Different results with same input but with different evaluation order

I have trained a simple network for sentence classification on 4 classes using
from pytorch_pretrained_bert.modeling import BertForSequenceClassification.

Then I evaluate it on 2 sequences (sentences) placing to DataLoader

  1. only second sentence, and
  2. both sentences.

In the first case the result for the second sentence is
tensor([[-0.3797, 4.1902, -3.0362, -0.9368]])
for the second case the result for the same second sentence is
tensor([[-0.0066, -2.3150, 3.2263, -0.3096]])

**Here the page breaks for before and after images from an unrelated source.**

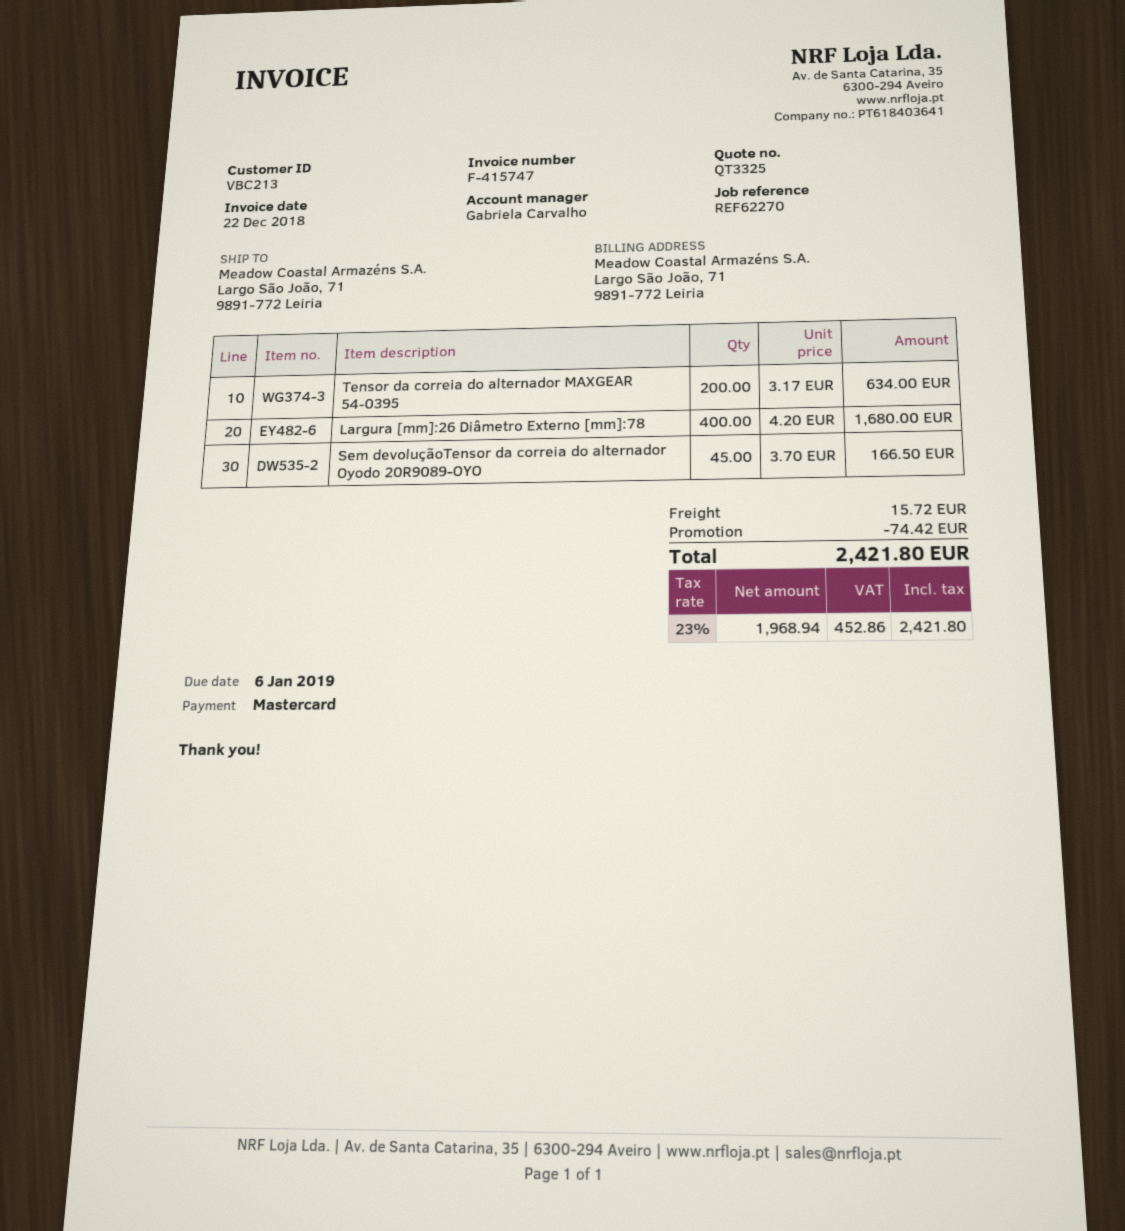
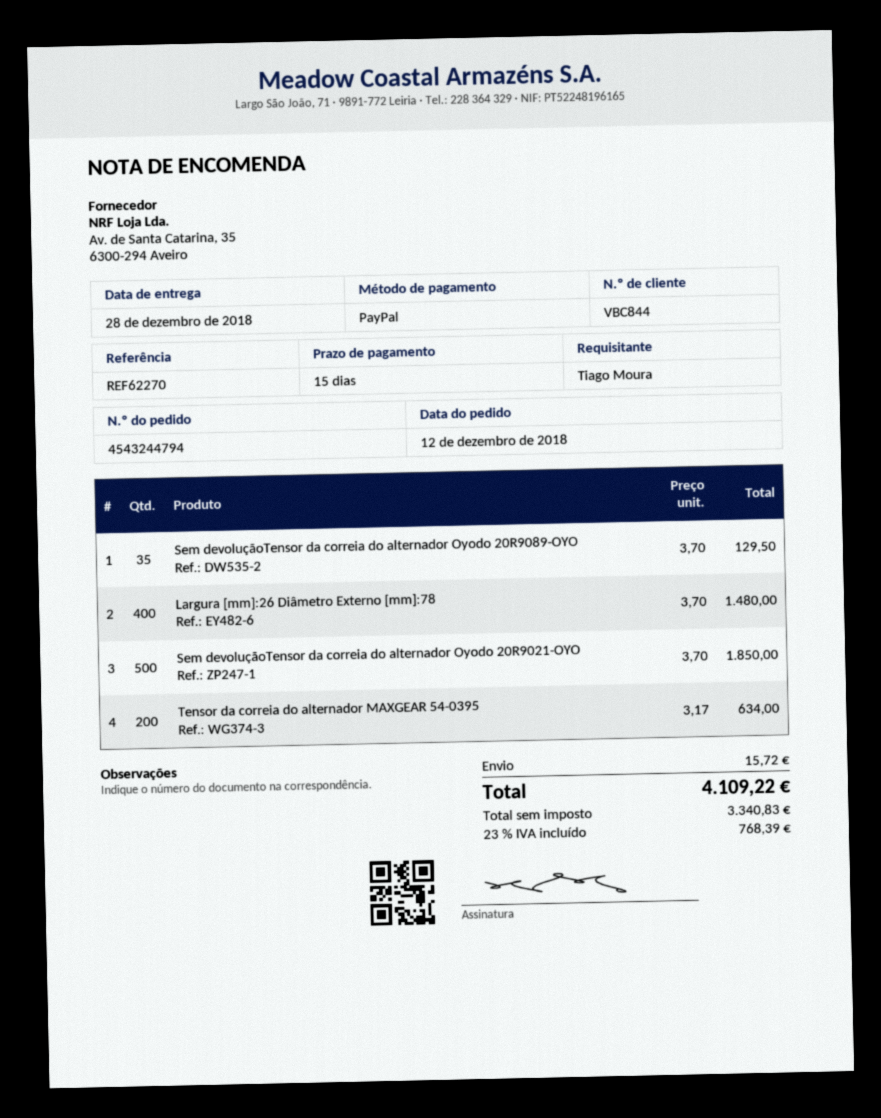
customer number: VBC213 -> VBC844
payment method: Mastercard -> PayPal
Largura [mm]:26 Diâmetro Externo [mm]:78: 400 x 4.20 = 1680.00 -> 400 x 3.70 = 1480.00
Sem devoluçãoTensor da correia do alternador Oyodo 20R9089-OYO: 45 x 3.70 = 166.50 -> 35 x 3.70 = 129.50
Sem devoluçãoTensor da correia do alternador Oyodo 20R9021-OYO: none -> 500 x 3.70 = 1850.00
discount: 74.42 -> none
net: 1968.94 -> 3340.83
tax: 23% = 452.86 -> 23% = 768.39
total: 2421.80 -> 4109.22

The snippet of my code is the following:

def evaluate(logger, model, device, eval_dataloader, eval_label_ids, num_labels, verbose=True):
for input_ids, input_mask, segment_ids, label_ids in eval_dataloader:
input_ids = input_ids.to(device)
input_mask = input_mask.to(device)
segment_ids = segment_ids.to(device)
label_ids = label_ids.to(device)

    with torch.no_grad():
        logits = model(input_ids, segment_ids, input_mask, labels=None)
        print ( str(logits) )

The results are independent from the used device - cpu or gpu.
The eval_batch_size = 1 in both cases.
If I place more sentences to DataLoader then then the results again are varied.
What could be the cause of such behaviour of the model
and how to fix this problem ?